Items from a dataset
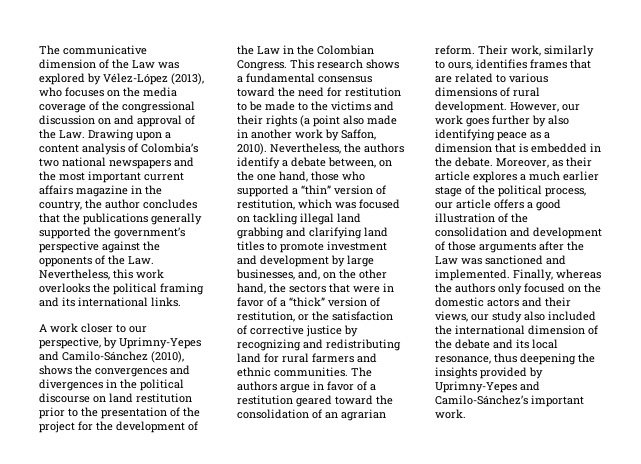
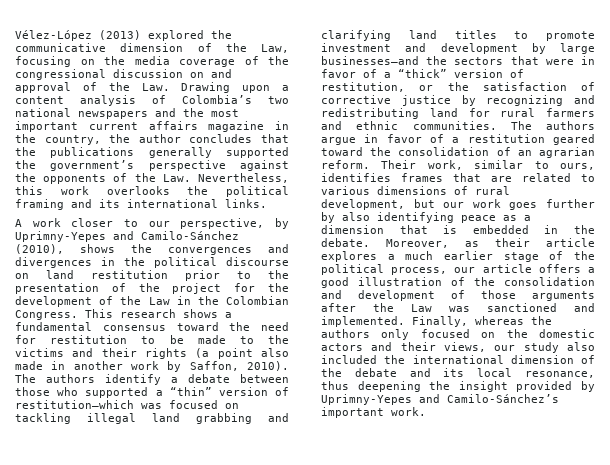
- The communicative dimension of the Law was explored by Vélez-López (2013), who focuses on the media coverage of the congressional discussion on and approval of the Law. Drawing upon a content analysis of Colombia’s two national newspapers and the most important current affairs magazine in the country, the author concludes that the publications generally supported the government’s perspective against the opponents of the Law. Nevertheless, this work overlooks the political framing and its international links.
+ Vélez-López (2013) explored the communicative dimension of the Law, focusing on the media coverage of the congressional discussion on and approval of the Law. Drawing upon a content analysis of Colombia’s two national newspapers and the most important current affairs magazine in the country, the author concludes that the publications generally supported the government’s perspective against the opponents of the Law. Nevertheless, this work overlooks the political framing and its international links.
- Nevertheless, the authors identify a debate between, on the one hand, those who supported a “thin” version of restitution, which was focused on tackling illegal land grabbing and clarifying land titles to promote investment and development by large businesses, and, on the other hand, the sectors that were in favor of a “thick” version of restitution, or the satisfaction of corrective justice by recognizing and redistributing land for rural farmers and ethnic communities.
+ The authors identify a debate between those who supported a “thin” version of restitution—which was focused on tackling illegal land grabbing and clarifying land titles to promote investment and development by large businesses—and the sectors that were in favor of a “thick” version of restitution, or the satisfaction of corrective justice by recognizing and redistributing land for rural farmers and ethnic communities.
- Their work, similarly to ours, identifies frames that are related to various dimensions of rural development. However, our work goes further by also identifying peace as a dimension that is embedded in the debate.
+ Their work, similar to ours, identifies frames that are related to various dimensions of rural development, but our work goes further by also identifying peace as a dimension that is embedded in the debate.
- Finally, whereas the authors only focused on the domestic actors and their views, our study also included the international dimension of the debate and its local resonance, thus deepening the insights provided by Uprimny-Yepes and Camilo-Sánchez’s important work.
+ Finally, whereas the authors only focused on the domestic actors and their views, our study also included the international dimension of the debate and its local resonance, thus deepening the insight provided by Uprimny-Yepes and Camilo-Sánchez’s important work.

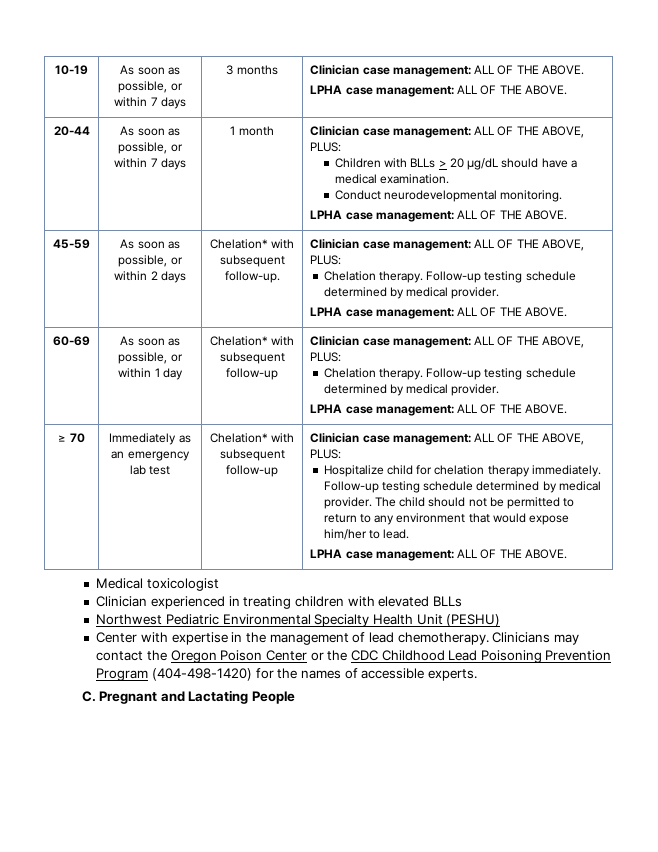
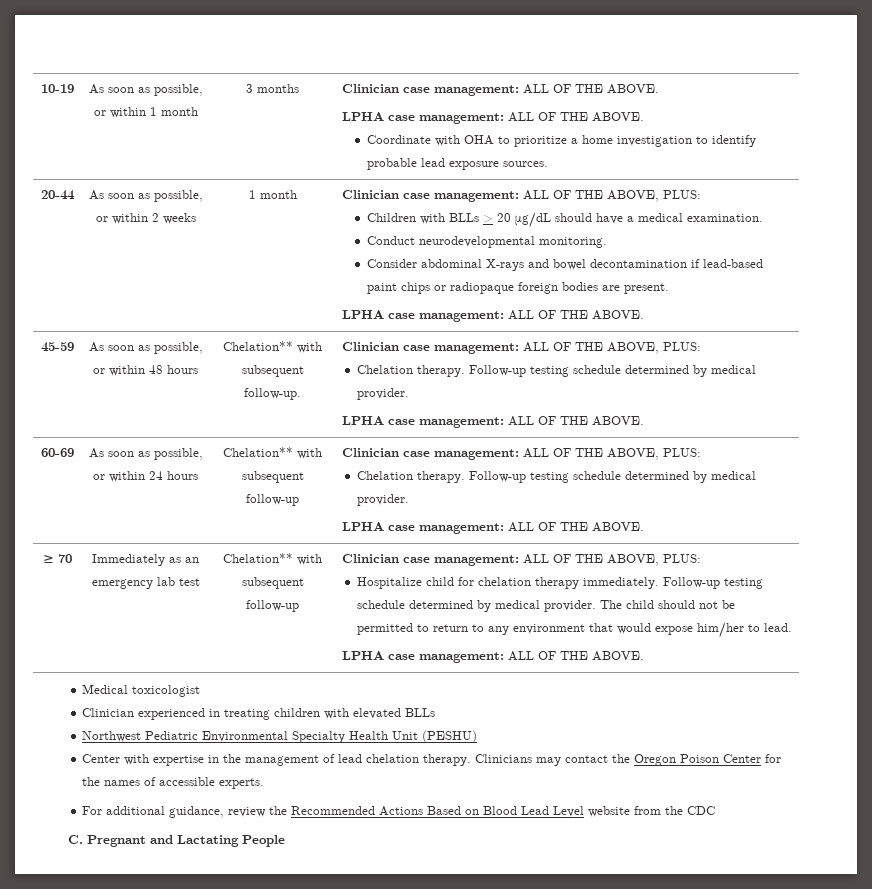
- 10-19 | As soon as possible, or within 7 days | 3 months | Clinician case management: ALL OF THE ABOVE.
+ 10-19 | As soon as possible, or within 1 month | 3 months | Clinician case management: ALL OF THE ABOVE.
  LPHA case management: ALL OF THE ABOVE.
+ Coordinate with OHA to prioritize a home investigation to identify probable lead exposure sources.
- 20-44 | As soon as possible, or within 7 days
+ 20-44 | As soon as possible, or within 2 weeks
+ Consider abdominal X-rays and bowel decontamination if lead-based paint chips or radiopaque foreign bodies are present.
- 45-59 | As soon as possible, or within 2 days | Chelation* with subsequent follow-up. | Clinician case management: ALL OF THE ABOVE, PLUS:
+ 45-59 | As soon as possible, or within 48 hours | Chelation** with subsequent follow-up. | Clinician case management: ALL OF THE ABOVE, PLUS:
- 60-69 | As soon as possible, or within 1 day | Chelation* with subsequent follow-up | Clinician case management: ALL OF THE ABOVE, PLUS:
+ 60-69 | As soon as possible, or within 24 hours | Chelation** with subsequent follow-up | Clinician case management: ALL OF THE ABOVE, PLUS:
- Immediately as an emergency lab test | Chelation* with subsequent follow-up
+ Immediately as an emergency lab test | Chelation** with subsequent follow-up
- Center with expertise in the management of lead chemotherapy.
+ Center with expertise in the management of lead chelation therapy.
- Clinicians may contact the Oregon Poison Center or the CDC Childhood Lead Poisoning Prevention Program (404-498-1420) for the names of accessible experts.
+ Clinicians may contact the Oregon Poison Center for the names of accessible experts.
+ For additional guidance, review the Recommended Actions Based on Blood Lead Level website from the CDC

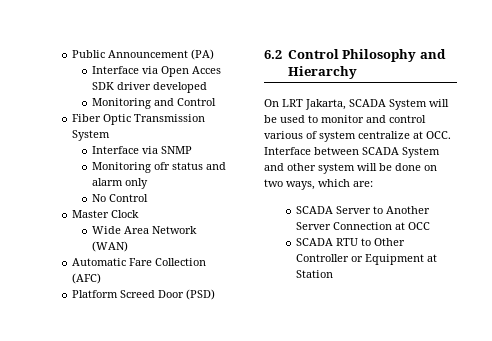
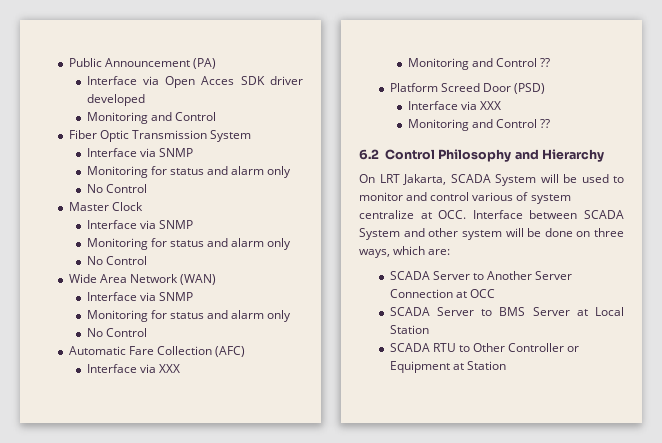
  Fiber Optic Transmission System
  Interface via SNMP
- Monitoring ofr status and alarm only
+ Monitoring for status and alarm only
  Master Clock
+ Interface via SNMP
+ Monitoring for status and alarm only
+ No Control
  Wide Area Network (WAN)
+ Interface via SNMP
+ Monitoring for status and alarm only
+ No Control
  Automatic Fare Collection (AFC)
+ Interface via XXX
+ Monitoring and Control ??
  Platform Screed Door (PSD)
+ Interface via XXX
+ Monitoring and Control ??
- On LRT Jakarta, SCADA System will be used to monitor and control various of system centralize at OCC. Interface between SCADA System and other system will be done on two ways, which are:
+ On LRT Jakarta, SCADA System will be used to monitor and control various of system centralize at OCC. Interface between SCADA System and other system will be done on three ways, which are:
+ SCADA Server to BMS Server at Local Station

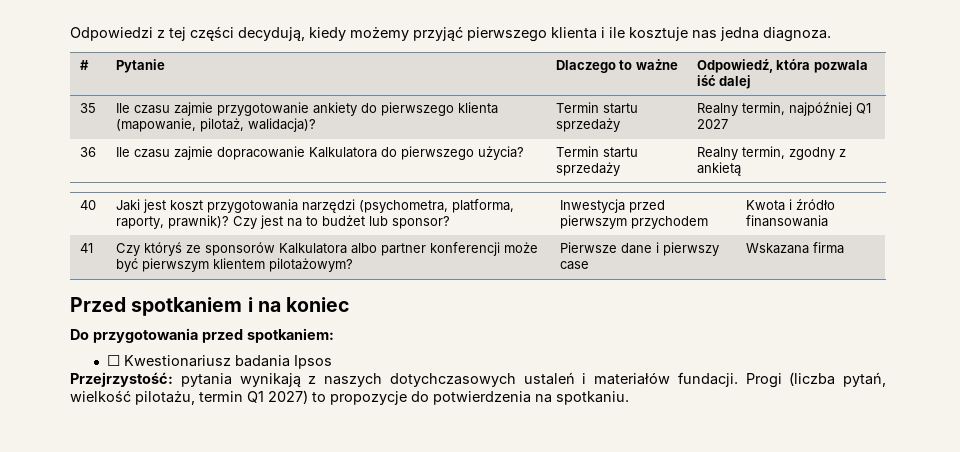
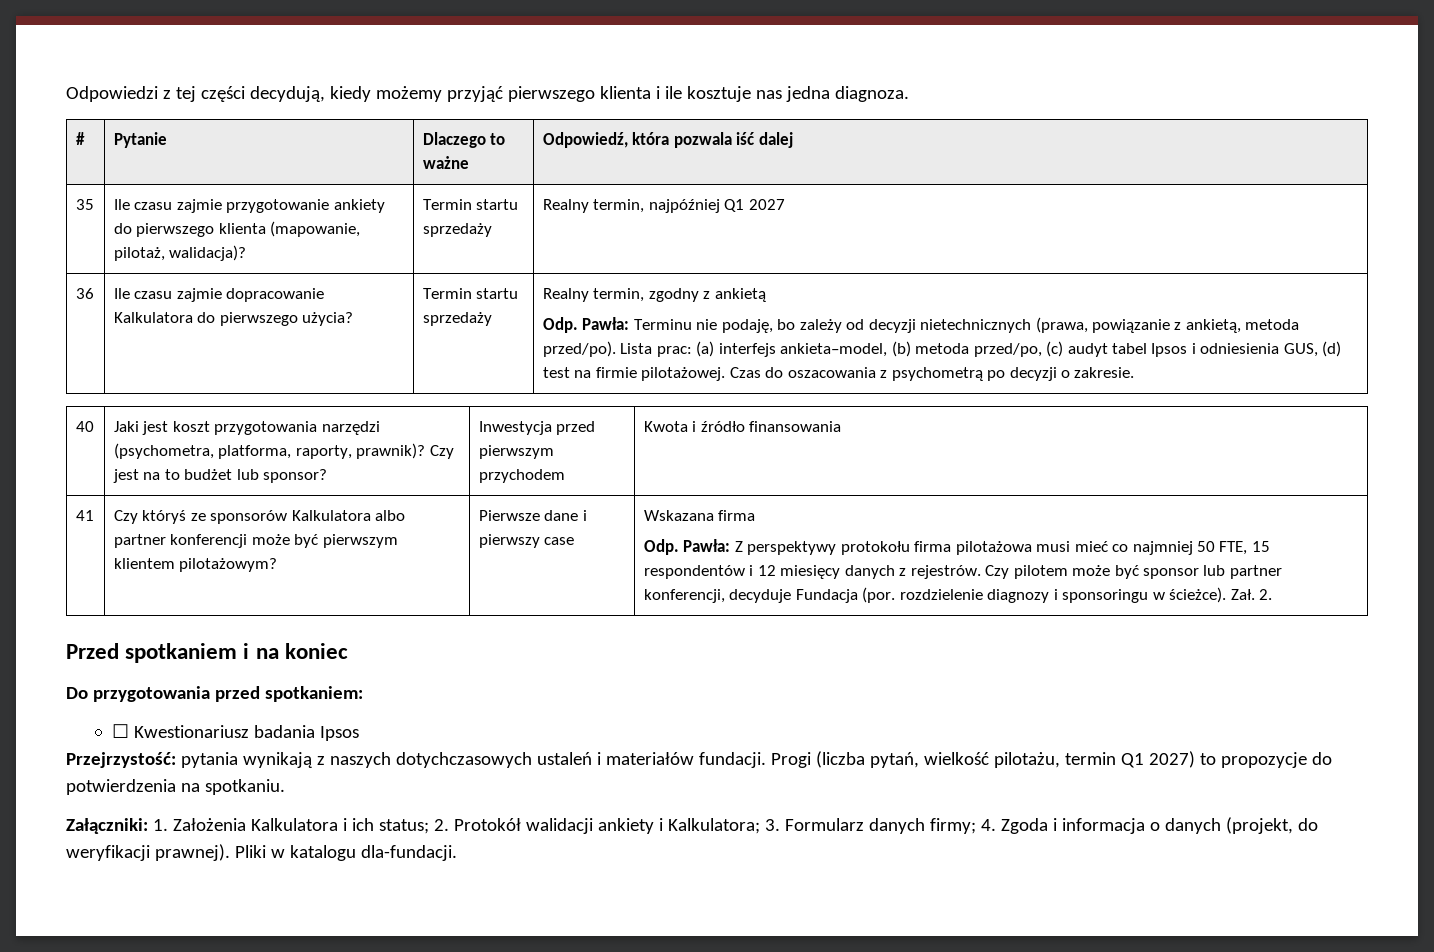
+ Odp. Pawła: Terminu nie podaję, bo zależy od decyzji nietechnicznych (prawa, powiązanie z ankietą, metoda przed/po). Lista prac: (a) interfejs ankieta–model, (b) metoda przed/po, (c) audyt tabel Ipsos i odniesienia GUS, (d) test na firmie pilotażowej. Czas do oszacowania z psychometrą po decyzji o zakresie.
+ Odp. Pawła: Z perspektywy protokołu firma pilotażowa musi mieć co najmniej 50 FTE, 15 respondentów i 12 miesięcy danych z rejestrów. Czy pilotem może być sponsor lub partner konferencji, decyduje Fundacja (por. rozdzielenie diagnozy i sponsoringu w ścieżce). Zał. 2.
+ Załączniki: 1. Założenia Kalkulatora i ich status; 2. Protokół walidacji ankiety i Kalkulatora; 3. Formularz danych firmy; 4. Zgoda i informacja o danych (projekt, do weryfikacji prawnej). Pliki w katalogu dla-fundacji.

## Your instructions
There should be an exact restatement of the lines from the line with "from the CDC" through the last line of the entries above, and no pictures in it.

## Written answer
+ For additional guidance, review the Recommended Actions Based on Blood Lead Level website from the CDC

  Fiber Optic Transmission System
  Interface via SNMP
- Monitoring ofr status and alarm only
+ Monitoring for status and alarm only
  Master Clock
+ Interface via SNMP
+ Monitoring for status and alarm only
+ No Control
  Wide Area Network (WAN)
+ Interface via SNMP
+ Monitoring for status and alarm only
+ No Control
  Automatic Fare Collection (AFC)
+ Interface via XXX
+ Monitoring and Control ??
  Platform Screed Door (PSD)
+ Interface via XXX
+ Monitoring and Control ??
- On LRT Jakarta, SCADA System will be used to monitor and control various of system centralize at OCC. Interface between SCADA System and other system will be done on two ways, which are:
+ On LRT Jakarta, SCADA System will be used to monitor and control various of system centralize at OCC. Interface between SCADA System and other system will be done on three ways, which are:
+ SCADA Server to BMS Server at Local Station

+ Odp. Pawła: Terminu nie podaję, bo zależy od decyzji nietechnicznych (prawa, powiązanie z ankietą, metoda przed/po). Lista prac: (a) interfejs ankieta–model, (b) metoda przed/po, (c) audyt tabel Ipsos i odniesienia GUS, (d) test na firmie pilotażowej. Czas do oszacowania z psychometrą po decyzji o zakresie.
+ Odp. Pawła: Z perspektywy protokołu firma pilotażowa musi mieć co najmniej 50 FTE, 15 respondentów i 12 miesięcy danych z rejestrów. Czy pilotem może być sponsor lub partner konferencji, decyduje Fundacja (por. rozdzielenie diagnozy i sponsoringu w ścieżce). Zał. 2.
+ Załączniki: 1. Założenia Kalkulatora i ich status; 2. Protokół walidacji ankiety i Kalkulatora; 3. Formularz danych firmy; 4. Zgoda i informacja o danych (projekt, do weryfikacji prawnej). Pliki w katalogu dla-fundacji.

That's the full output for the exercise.